The Broadway Star Takes on Zombies on TV's Hottest Show
By Lavanya Sunkara
From the bright lights of Broadway to the dusty roads of rural Georgia, The Walking Dead's Tovah Feldshuh has led a fascinating journey. For forty years, she's entertained audiences on the New York stage with her golden voice and captivating performances. At age 60, the Tony and Emmy-nominated actress suspended 30 feet in the air from a trapeze without a harness or a net in Pippin. She won hearts and accolades as Israeli Prime Minister Golda Meir in the longest running one-woman play on Broadway, Golda's Balcony. She's an adventurer whose wanderlust has taken her the world over, from India to Peru to Africa, where she climbed Kilimanjaro earlier this year, simply because she still could.
Now with instant recognition as Deanna Monroe, the leader of Alexandria on AMC's The Walking Dead (TWD), this New Yorker is loving life. When I arrived at her Upper West Side apartment, I expected her to be dressed like her character: donning a crisp pantsuit and bright lipstick, hair firmly in place. Instead, Ms. Feldshuh sauntered in sporting her workout clothes, her hair in a bun and a smile on her lips. She had just returned from her summer home fresh from yoga class and a half mile swim. She was warm, friendly, and inviting, all of the qualities that make her endearing on the series in which she debuted in Season 5.
Resident sat down with Feldshuh to discuss The Walking Dead, her upcoming projects, and the daily exercise regimen that helps her stay fit to battle zombies, should the walls of Alexandria fall.
Lavanya Sunkara: You're on one of the hottest shows and already have a big fan base. What made you transition from Broadway to television?
Tovah Feldshuh: I think what made me decide to concentrate on film and TV is that I am getting older. I can still do eight shows a week. I love the theater, but I have explored it and had the honor of being on the marquee for 40 years. So, I want to keep dancing and change partners; I want to leave something behind and to enjoy this vastly different life. It's certainly easier physically. When I got offered this part, I grabbed it.
Being on Broadway is appreciated, but it's local talent. You get good tables and invited to the Mayor's house, but it's hard to sell out concerts in Iowa, unless you win a Tony on national TV. Television actors are in a powerful position in New York because we sell seats. It's a bilateral gift. We bring a lot to them, and they give us a lot.
LS: In the comic book, the leader of Alexandria is Douglas Monroe. Why do you think the showrunner, Scott Gimple, decided to change the role to a woman?
TF: I don't know, but I feel fortunate to be chosen. It was Scott Gimple's desire, and they were only meeting women. For Deanna's character, I looked to Hillary Clinton because she was one of the politicians I knew and met. She's a very capable stateswomen.

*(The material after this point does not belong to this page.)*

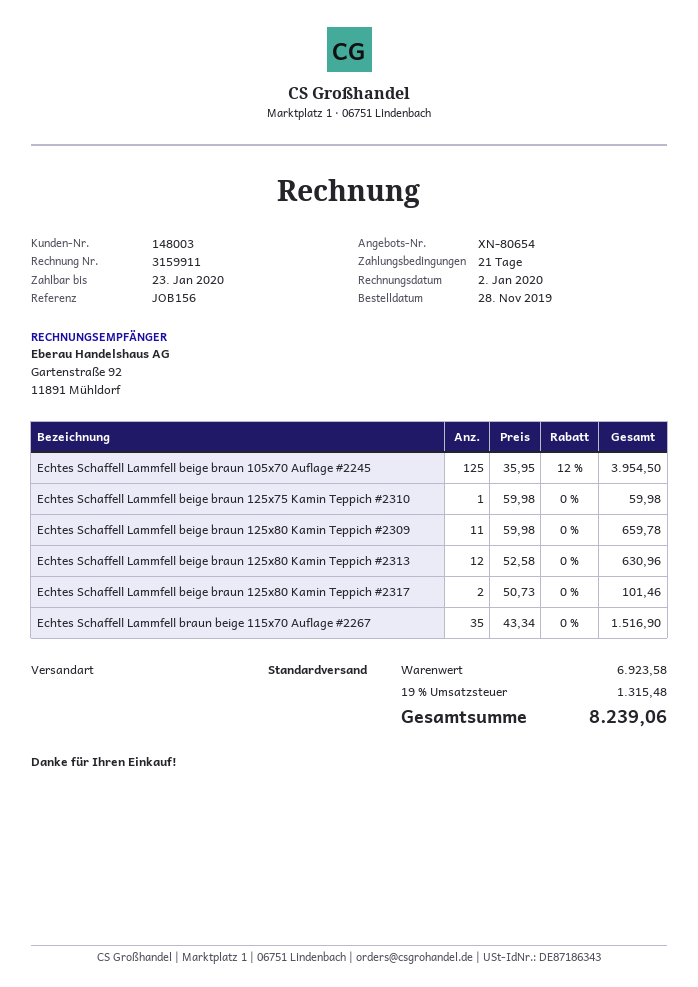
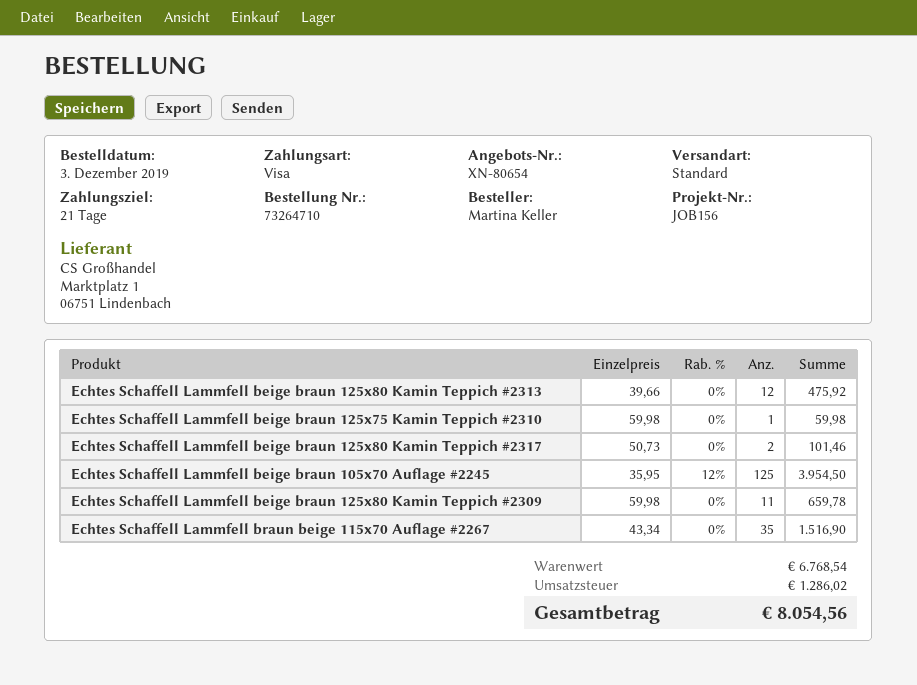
order date: 2019-11-28 -> 2019-12-03
Echtes Schaffell Lammfell beige braun 125x80 Kamin Teppich #2313: 12 x 52.58 = 630.96 -> 12 x 39.66 = 475.92
subtotal: 6923.58 -> 6768.54
tax: 1315.48 -> 1286.02
total: 8239.06 -> 8054.56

She has the most experience. She doesn't have Donald Trump's hair. She would be our Margaret Thatcher.
Deanna Monroe is a congresswoman from Ohio; Hillary is from the Midwest. The character is intellectual; Hillary is brilliant. She's undaunted and she is not defeated by her defeats. So is Deanna Monroe. Deanna is like Diana, the goddess of the hunt. She was nothing like that at the beginning. She could've been called Athena, the goddess of knowledge. She was offering this band of marvelous, honorable pirates, Rick Grimes and his group, safety, structure, education, the beginnings of culture. They were offering her brawn in a world that really exists outside the walls of Alexandria.
LS: Tell us about your experience of being on the set of The Walking Dead.

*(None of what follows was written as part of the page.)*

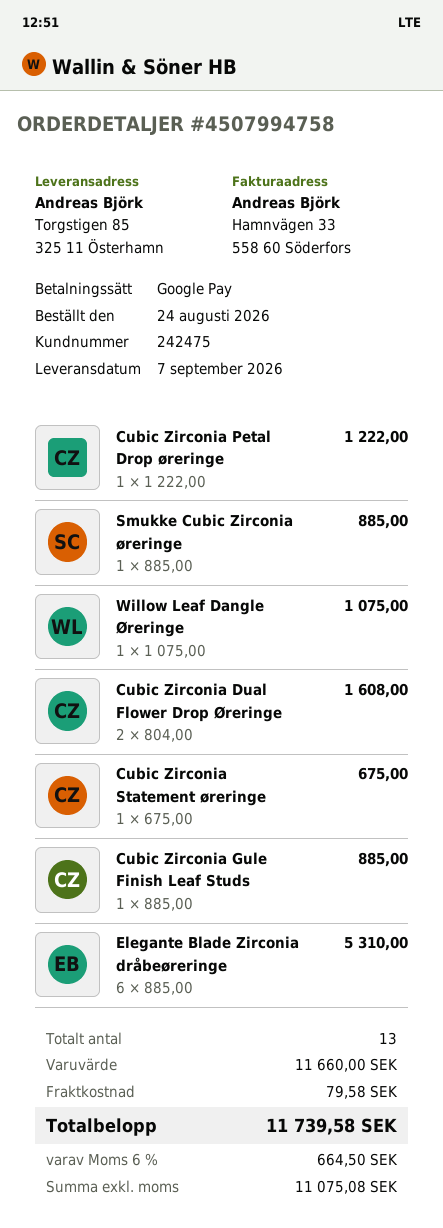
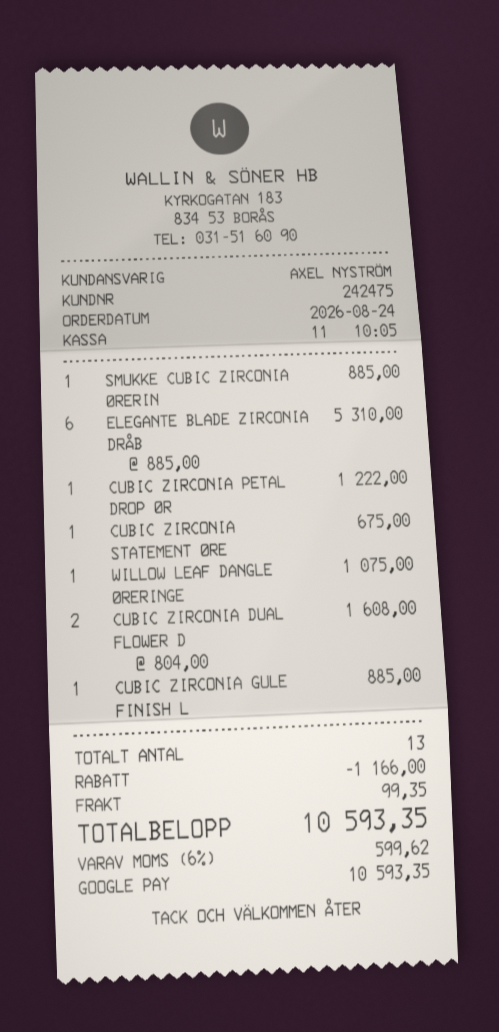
discount: none -> 1166.00
shipping: 79.58 -> 99.35
tax: 6% = 664.50 -> 6% = 599.62
total: 11739.58 -> 10593.35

TF: I love the people, the caliber of the work, the kindness of the people in Atlanta. It's worth the heat, better than the cold here. There's such a love affair going on the set; a lot of it has to do with Andrew Lincoln. He makes people family; the whole cast and crew is like a family. When the beloved character Hershel was killed, everybody wore suspenders.
The reason TWD has such appeal is because a bunch of desperate and separated groups of people, some of whom are decent, some are killers, are trying to survive, heavily outnumbered by a force that threatens to end all life as we know it. We are back in the situation of 9/11, back in the Middle East for sure, where democracy is outnumbered. Under this endless stream of threat, who acts like a human being, who is the Andy Lincoln, and who acts like an animal?

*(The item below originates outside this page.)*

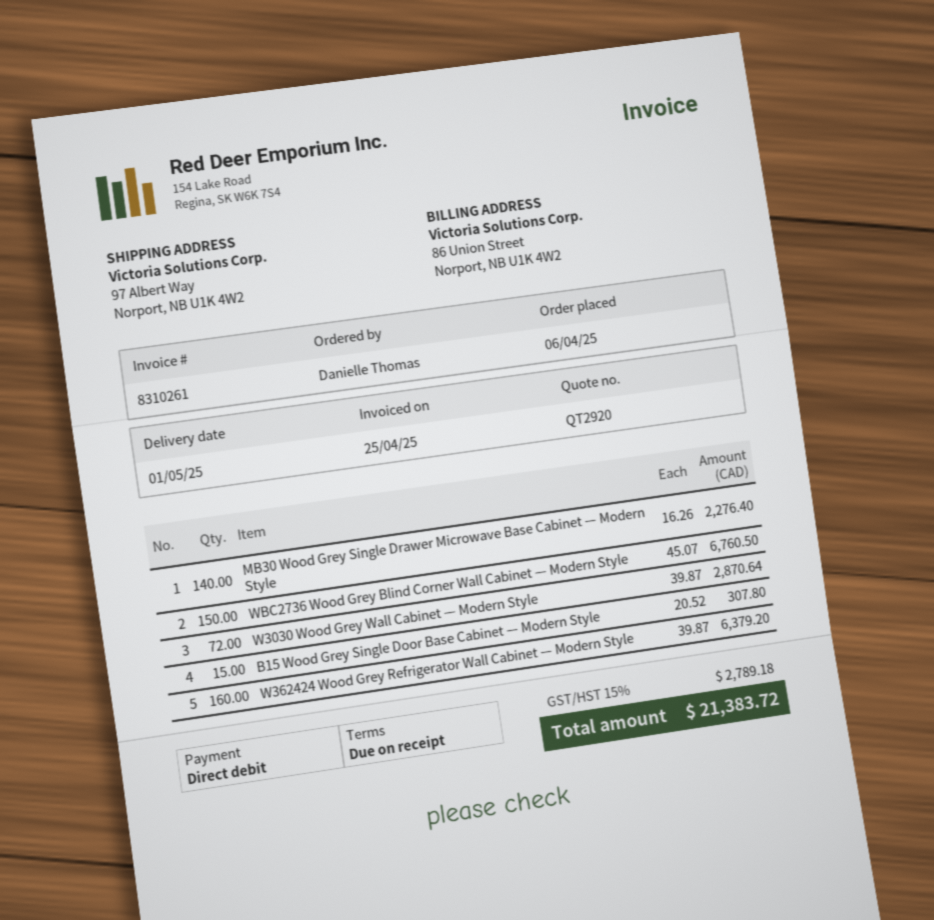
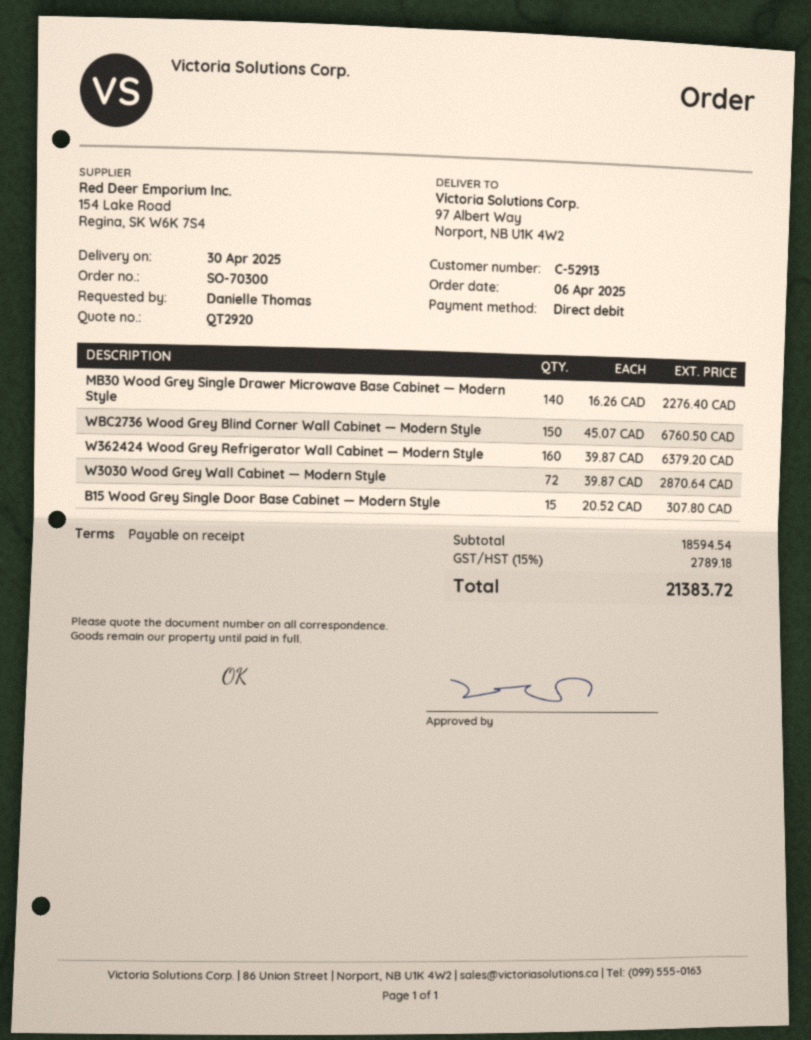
delivery date: 2025-05-01 -> 2025-04-30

LS: What has been most memorable on set?
TF: My most memorable moment was being flown in from Cartagena, Colombia on Monday and shooting a nine page scene on Tuesday and Wednesday. It's where Rick and Deanna meet for the first time, and this was happening in real life. We pulled it off, and AMC was pleased. I am glad I was trained on the stage.
LS: What has been your biggest challenge?
TF: I think what is coming up; how intellectual Deanna is going to stay and how physical she needs to become to survive. How much of a warrior does she need to be to make it through the day? That was interesting and challenging and I am grateful that I am an athlete. I'm running in various scenes in Season 5, and that gets accelerated. Am I a person who tries to save other people, literally? Usually I try to do that with my mouth with what I say, not using my fists.
LS: Does Deanna still believe a civilized world is possible?
TF: She holds onto it, but it's costing her a lot. She lost her son and now her husband. She has to learn what is applicable from her background that works to survive and what's no longer useful. She needs to adapt. Like Darwin said, it's not the most intelligent or strongest, but those who are most adaptable who will survive. Deanna's an elected official, devoted to democracy, so when she said to Rick to kill Pete, she went from wanting due process to swift justice, it's a huge change.
LS: The trailer for Season 6 makes us believe that Rick Grimes might turn bad. What should we expect in the upcoming season?
TF: The series gets darker and darker. Scott Gimple sticks to the big units from the comic books. If Alexandria existed, it will exist on the show. You go to a society, and the society is decimated. Terminus turned out not to be what it was supposed to be. When I go to Walker Stalker conventions, people ask me if I am good or bad, but it has to do with my precursors, like the Governor. Alexandria will have unforeseen challenges. It will put pressure on the people who haven't had a walker [zombie] experience in over two years.
LS: In an actual zombie apocalypse, which character(s) would you like on your side?
TF: He can't do it alone, but of course, Andrew Lincoln. He's had a
terrible journey on the show, but he tries to maintain his humanity.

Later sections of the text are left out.